Why these variances are calculated differently?

31 Views Asked by At

I'm studying by this book Data Analysis and Graphics Using R: An Example-Based Approach and on chapter 5, page 150 they wrote:

There are two types of predictions: prediction of points on the line, and prediction of a new data value. The SE estimates of predictions for new data values take account both of uncertainty in the line and of the variation of individual points about the line.

see this picture:

The point $(x,\hat Y)$ is the point on the line and $x^*$ is the new data I want to predict. Note the only difference between the points $(x,\hat Y)$ and $(x^*,Yˆ*)$ is the former the true true response $Y$ is given.
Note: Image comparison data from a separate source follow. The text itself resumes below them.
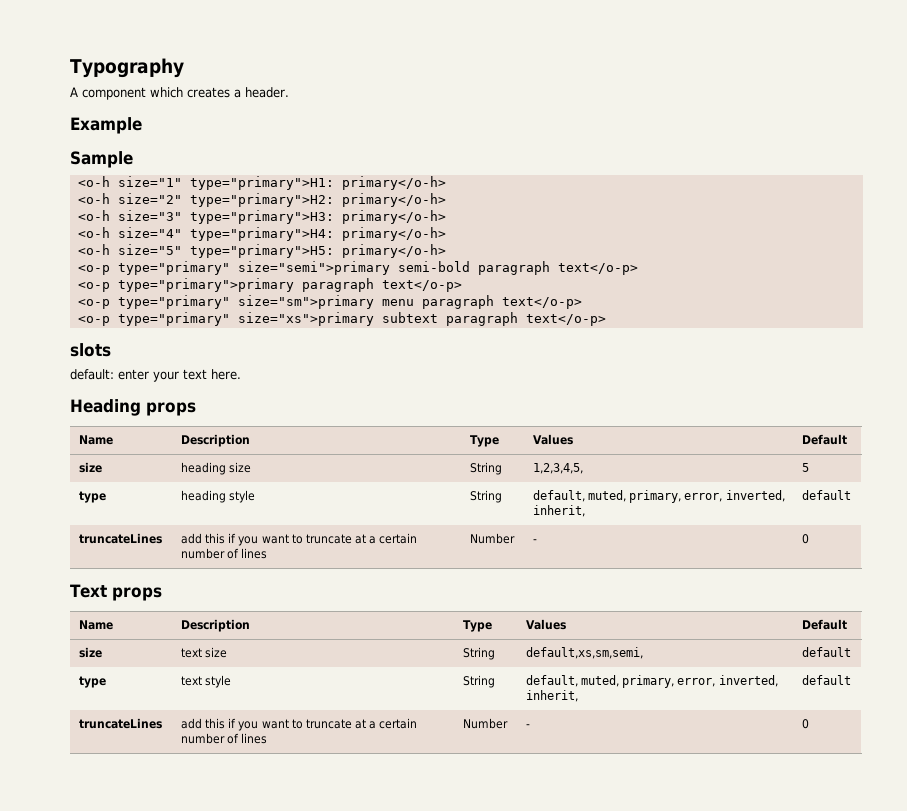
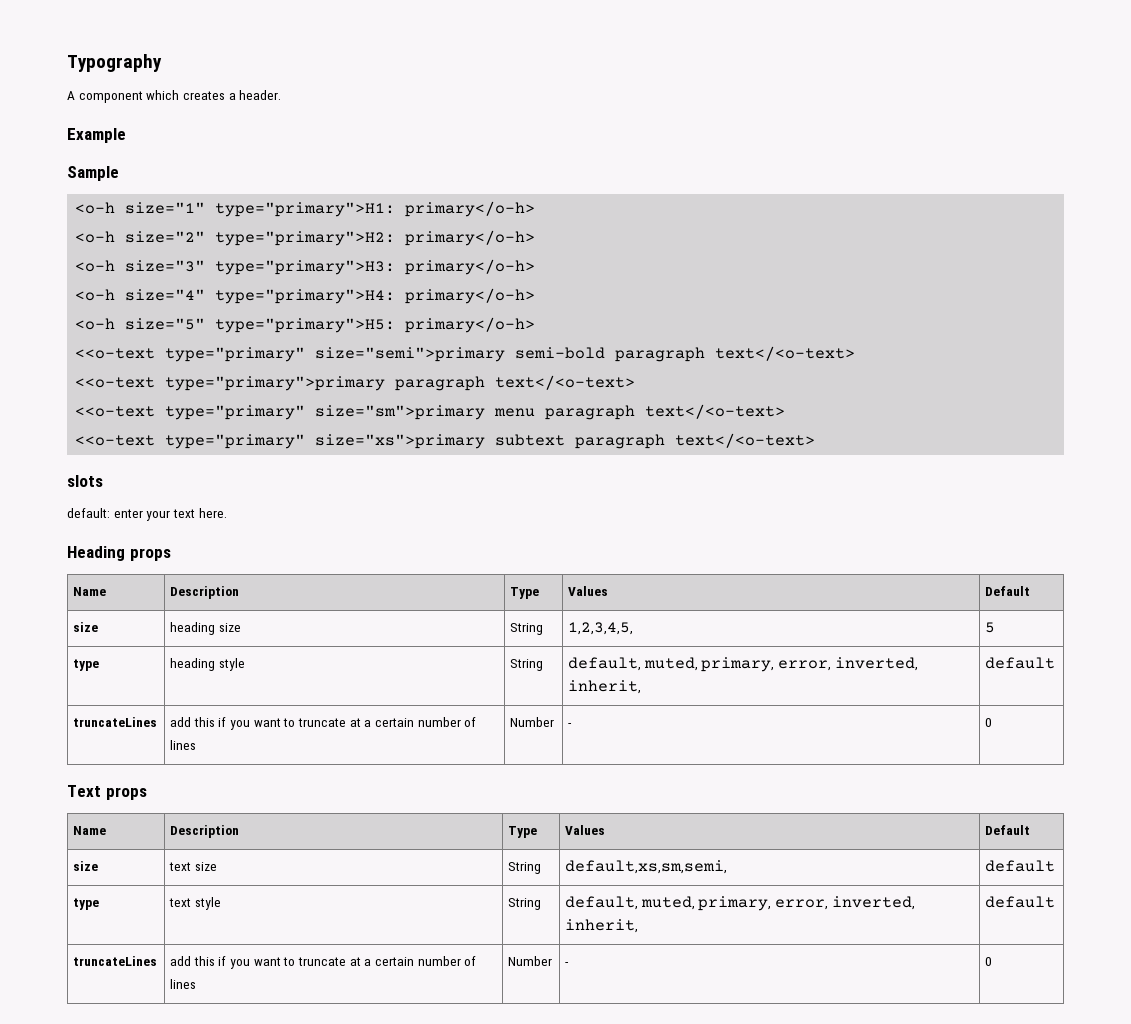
[77,265,110,275] <o-p -> [75,348,156,359] <<o-text
[557,263,638,275] [77,278,462,292] [77,299,110,309] text</o-p> // <o-p type="primary">primary paragraph text</o-p> // <o-p -> [715,346,856,361] [75,375,636,391] [75,406,156,417] text</<o-text> // <<o-text type="primary">primary paragraph text</<o-text> // <<o-text
[501,297,582,309] [77,316,110,326] text</o-p> // <o-p -> [645,404,786,419] [75,435,156,446] text</<o-text> // <<o-text
[525,314,606,326] text</o-p> -> [675,433,816,448] text</<o-text>

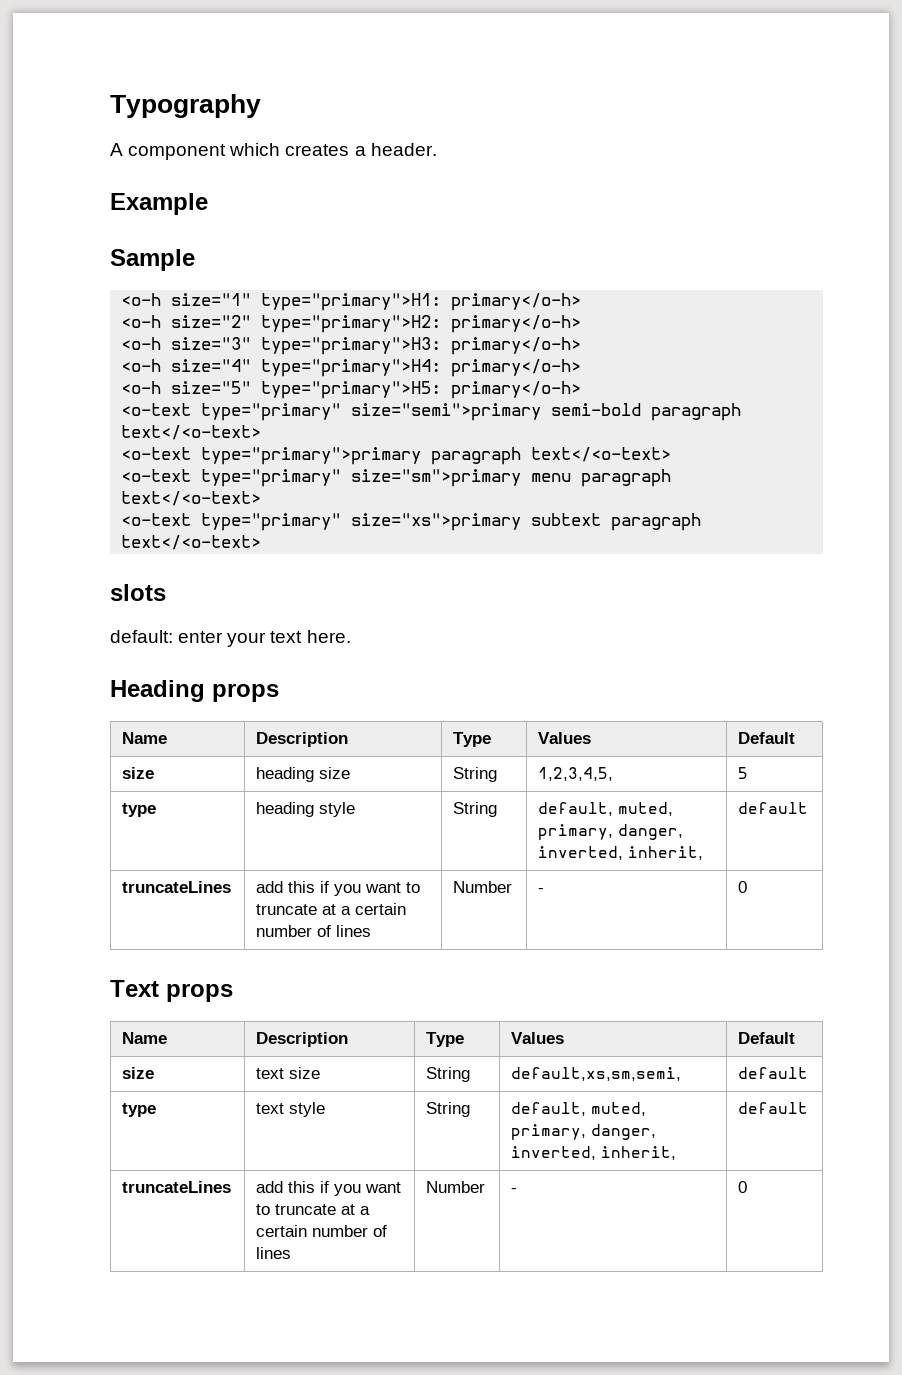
[75,348,156,359] <<o-text -> [121,403,192,416] <o-text
[75,377,156,388] <<o-text -> [121,447,192,460] <o-text
[75,406,156,417] <<o-text -> [121,469,192,482] <o-text
[75,435,156,446] <<o-text -> [121,513,192,526] <o-text
[778,660,832,671] error, -> [618,824,684,840] danger,
[775,899,829,910] error, -> [591,1124,657,1140] danger,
Following the book, in order to get the variance of the points when you know the true response $Y$, we only need to calculate the variance of the line, i.e., $\mathbb V(\beta_0 +\beta_1X_i)$ and when we don't know the true response, the variance is the variance of the line plus the variance of the noise $\epsilon_i$.

Could someone give me a formal or intuitive explanation why we don't need to take into account the variance of the noise in the first case? For me, the point I want to predict should be in the region of the possible lines plus the noise in both cases.

In another words, I don't understand why I don't need the noise counting for the variance when I have the true response $Y$. This noise $Y-\hat Y$ is for this specific line, but the lines are random, for every new line we will have another different $\epsilon$ like in the second case.